Description of the task ::
Please go line by line through the material and copy each one containing the word "predicitons".

Supplied data ::
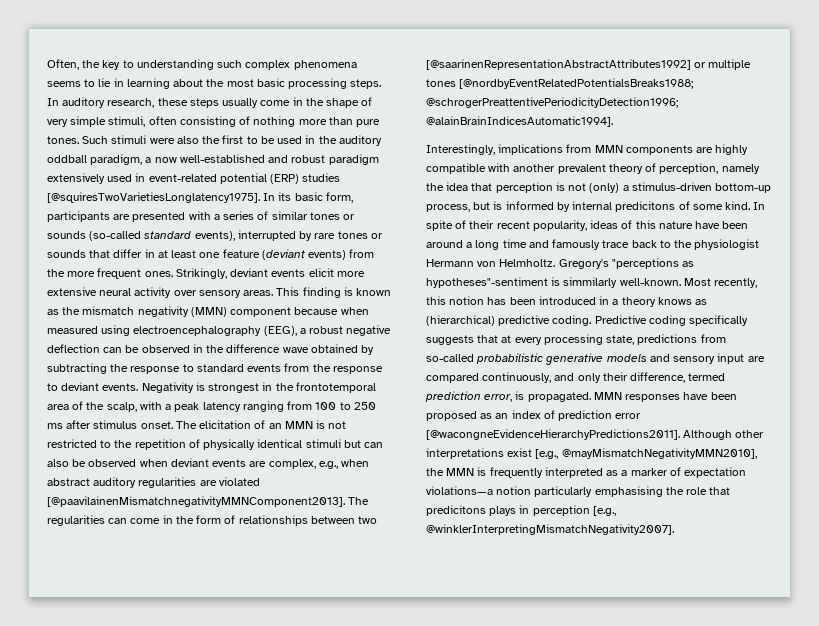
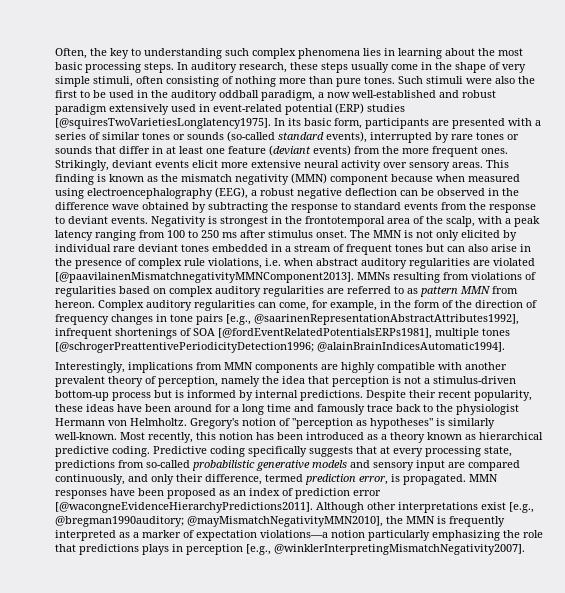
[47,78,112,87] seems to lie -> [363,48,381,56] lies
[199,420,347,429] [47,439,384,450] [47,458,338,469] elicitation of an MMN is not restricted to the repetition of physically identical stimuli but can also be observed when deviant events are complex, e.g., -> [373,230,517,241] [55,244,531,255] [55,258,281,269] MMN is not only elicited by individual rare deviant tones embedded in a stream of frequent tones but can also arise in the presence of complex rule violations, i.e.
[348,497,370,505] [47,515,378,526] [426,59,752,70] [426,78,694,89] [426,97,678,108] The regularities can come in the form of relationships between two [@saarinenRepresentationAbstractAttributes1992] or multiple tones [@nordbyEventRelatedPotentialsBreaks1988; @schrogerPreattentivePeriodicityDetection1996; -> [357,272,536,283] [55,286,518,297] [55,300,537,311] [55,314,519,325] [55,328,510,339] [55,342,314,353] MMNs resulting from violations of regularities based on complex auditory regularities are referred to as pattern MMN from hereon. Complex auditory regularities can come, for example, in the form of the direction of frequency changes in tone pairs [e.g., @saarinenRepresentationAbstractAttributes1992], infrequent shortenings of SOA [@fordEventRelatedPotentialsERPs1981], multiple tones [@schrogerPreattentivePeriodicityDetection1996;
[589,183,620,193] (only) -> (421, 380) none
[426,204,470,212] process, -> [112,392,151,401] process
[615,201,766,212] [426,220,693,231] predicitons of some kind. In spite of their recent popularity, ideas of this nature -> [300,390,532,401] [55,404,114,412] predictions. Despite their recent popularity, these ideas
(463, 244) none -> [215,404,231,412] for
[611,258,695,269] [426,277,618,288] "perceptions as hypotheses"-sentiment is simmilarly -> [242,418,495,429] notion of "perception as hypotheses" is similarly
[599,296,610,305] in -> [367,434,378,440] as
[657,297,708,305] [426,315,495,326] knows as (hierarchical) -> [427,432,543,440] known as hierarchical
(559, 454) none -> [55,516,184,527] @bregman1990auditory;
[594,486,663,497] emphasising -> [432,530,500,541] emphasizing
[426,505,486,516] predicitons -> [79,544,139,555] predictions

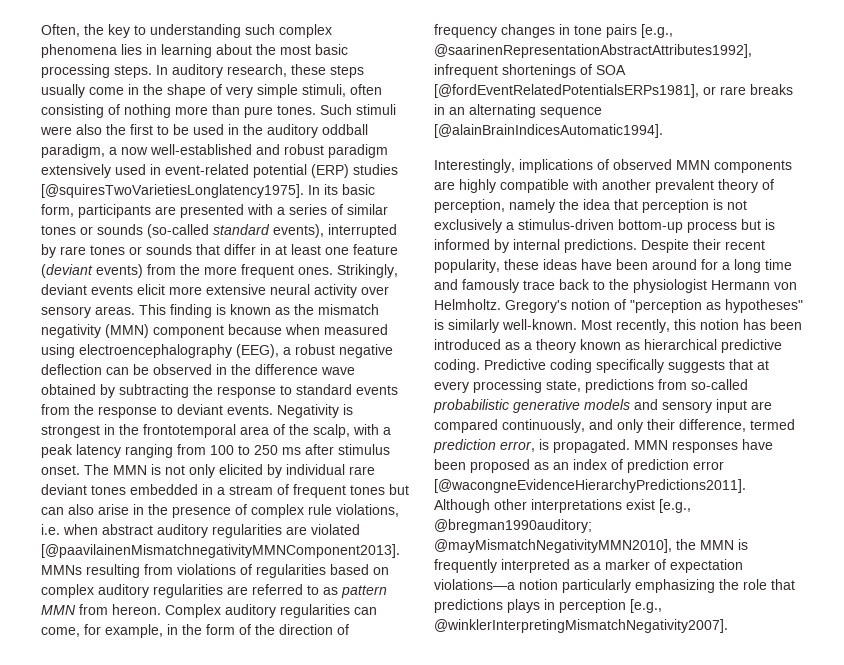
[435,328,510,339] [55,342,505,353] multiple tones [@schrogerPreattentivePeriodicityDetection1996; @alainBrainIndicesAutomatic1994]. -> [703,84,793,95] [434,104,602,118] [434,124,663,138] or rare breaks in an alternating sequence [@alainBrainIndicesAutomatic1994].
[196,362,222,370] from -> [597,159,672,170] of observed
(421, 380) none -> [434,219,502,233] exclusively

Task output ::
[615,201,766,212] [426,220,693,231] predicitons of some kind. In spite of their recent popularity, ideas of this nature -> [300,390,532,401] [55,404,114,412] predictions. Despite their recent popularity, these ideas
[426,505,486,516] predicitons -> [79,544,139,555] predictions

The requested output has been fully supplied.